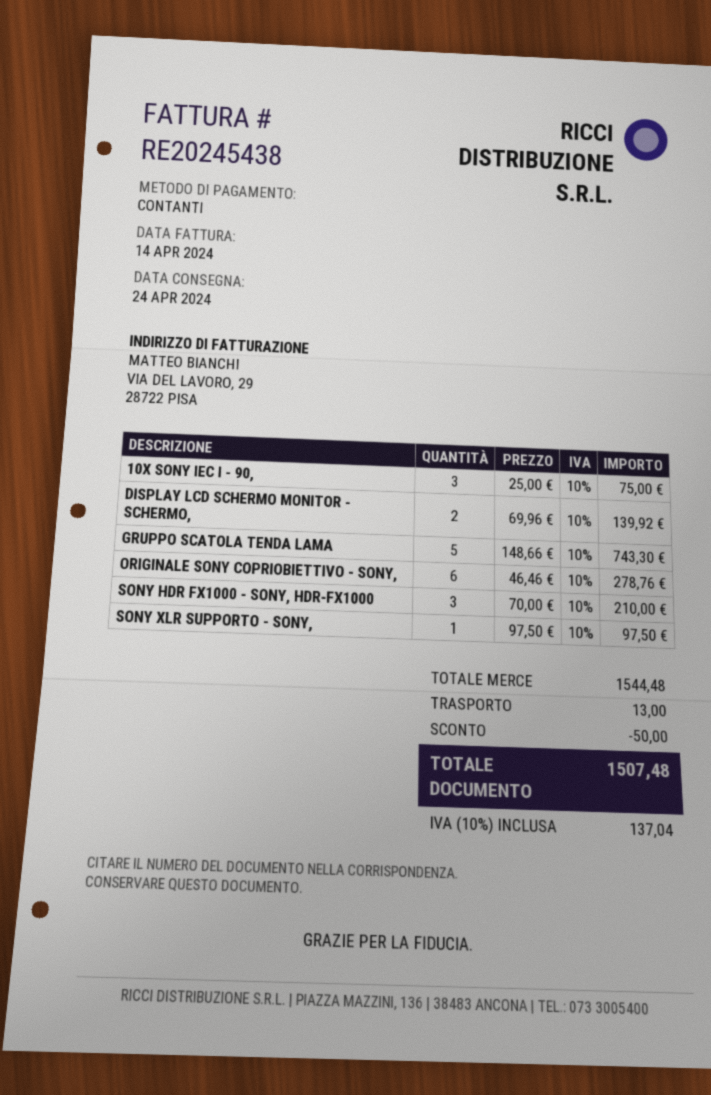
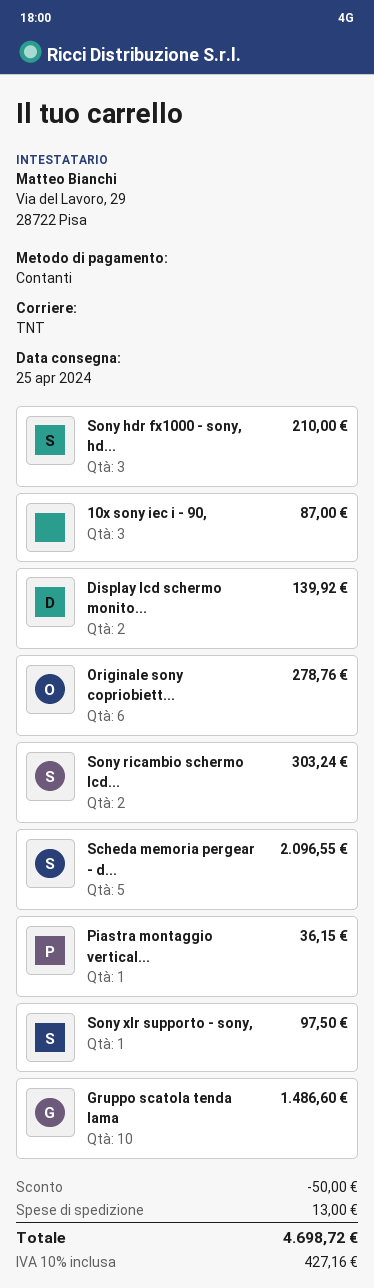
delivery date: 2024-04-24 -> 2024-04-25
10X SONY IEC I - 90,: 3 for 75.00 -> 3 for 87.00
GRUPPO SCATOLA TENDA LAMA: 5 for 743.30 -> 10 for 1486.60
Sony ricambio schermo lcd...: none -> 2 for 303.24
Scheda memoria pergear - d...: none -> 5 for 2096.55
Piastra montaggio vertical...: none -> 1 for 36.15
tax: 10% = 137.04 -> 10% = 427.16
total: 1507.48 -> 4698.72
- - -
Repeat exactly, and only, the lines from the one containing "GRUPPO SCATOLA TENDA" through the last line above.

# [Result for this exercise]
GRUPPO SCATOLA TENDA LAMA: 5 for 743.30 -> 10 for 1486.60
Sony ricambio schermo lcd...: none -> 2 for 303.24
Scheda memoria pergear - d...: none -> 5 for 2096.55
Piastra montaggio vertical...: none -> 1 for 36.15
tax: 10% = 137.04 -> 10% = 427.16
total: 1507.48 -> 4698.72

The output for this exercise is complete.